General road positioning

Many cyclists stick like glue to the kerb, too afraid to move away from the gutter. But, this is just where you'll be most likely to encounter hazards such as drain covers, potholes, slippery paint, broken glass and more. By staying a bit further out, you'll be more visible and more likely to avoid them. How far out will depend on traffic speed and conditions, the size of road, your cycling confidence and speed so it's hard to be prescriptive.

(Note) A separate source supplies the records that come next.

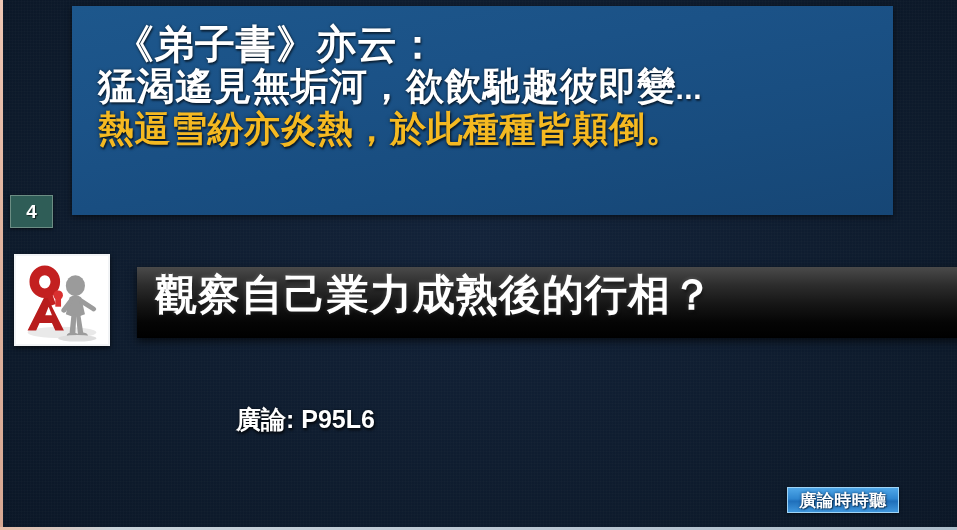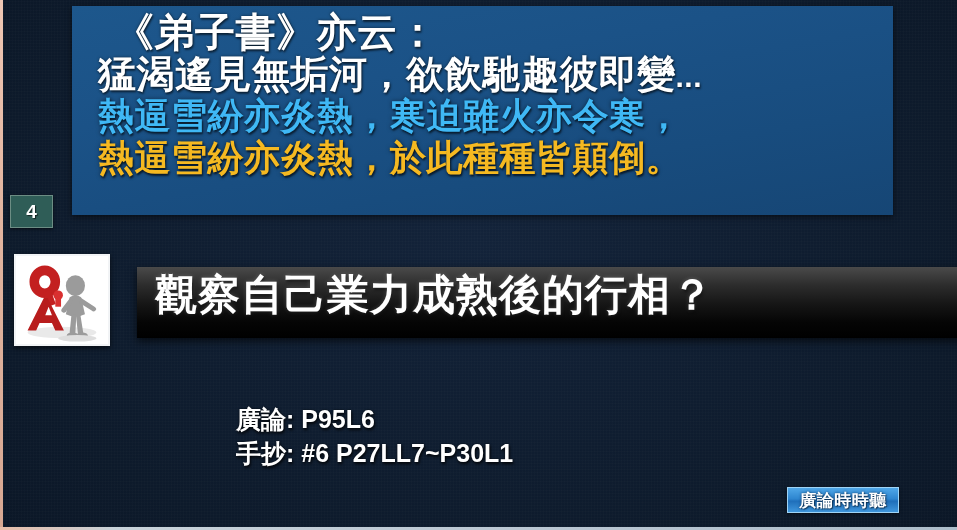"《弟子書》亦云：" .q-l1 { margin: 0 0 2px 24px -> 12px 0 2px 24px }
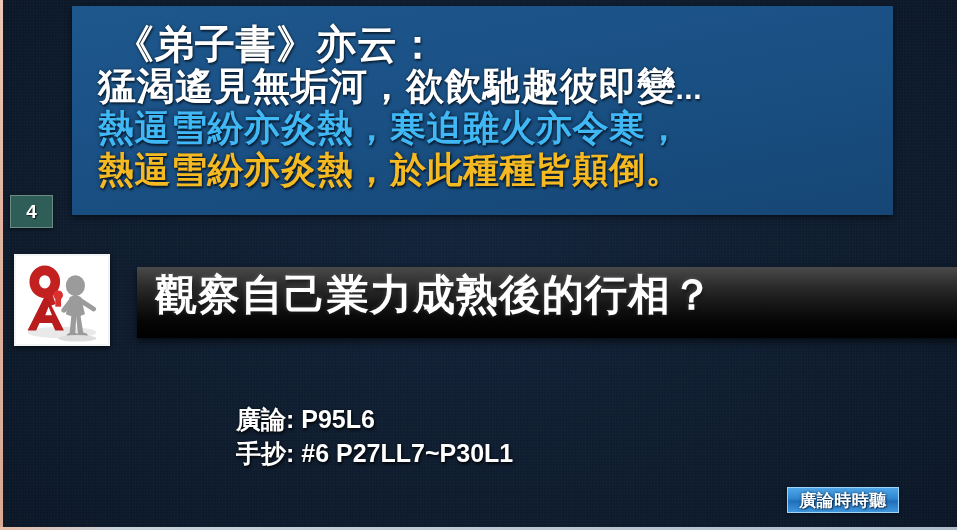"熱逼雪紛亦炎熱，寒迫雖火亦令寒，" div.quote-line { html: <div>熱逼雪紛亦炎熱，寒迫雖火亦令寒，</div> -> none }
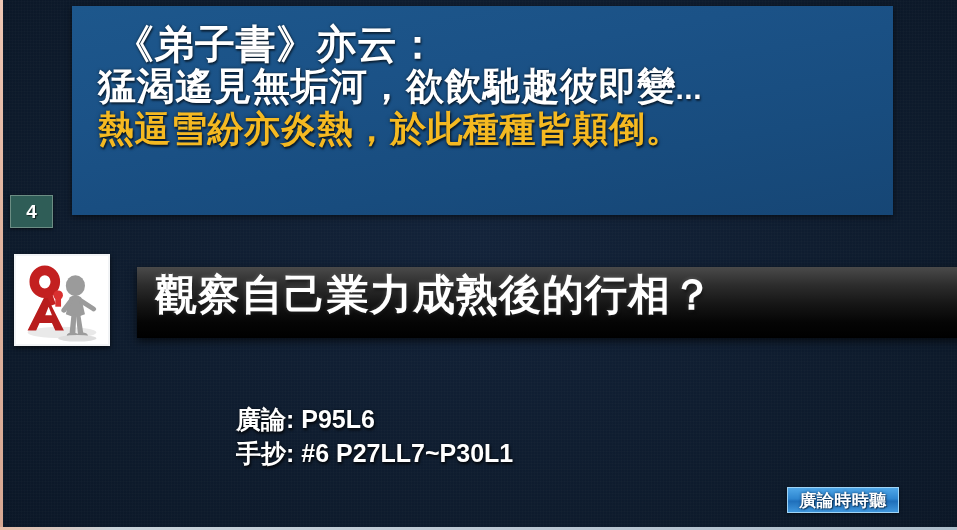"手抄: #6 P27LL7~P30L1" div.ref-line { html: <div>手抄: #6 P27LL7~P30L1</div> -> none }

I prefer to keep well in where the road is fast, busy, and narrow, or when I'm riding more slowly because of wind or gradient, but move into the centre of the lane or further out when it's relatively quiet or there are parked vehicles on my side or a road narrowing ahead. Avoid snaking back in and out of parked vehicles - either stop to let vehicles come through if there's a space or keep out until you feel it's safe to move back in again. 

Negotiating a bend

Take a look at the pictures below. Which one has the better view of the road ahead?

Riding on the left-hand side of the lane next to the kerb

Riding near the centre of the lane away from the kerb

Cycling in the centre of the lane rounding a bend, whether in the town or the country, can prevent people trying to overtake where there is not enough room and give you better visibility of the road ahead so drivers coming the other way are more aware of you, too. It can also move you away from the mouths of junctions.

By riding in this way, you will feel more in control of your environment. The trick is to be flexible and not rigidly stick to one or other part of the road: be constantly reassessing where the most visible place to ride is, taking into account the prevailing traffic conditions and type of road you're on.

Further training

Finally, remember that cycling is a statistically safe activity but undertaking some cycle training will make it even more so. Find a National Standard instructor to help you become a more confident rider to cope with the many different situations you will encounter on today's busy roads.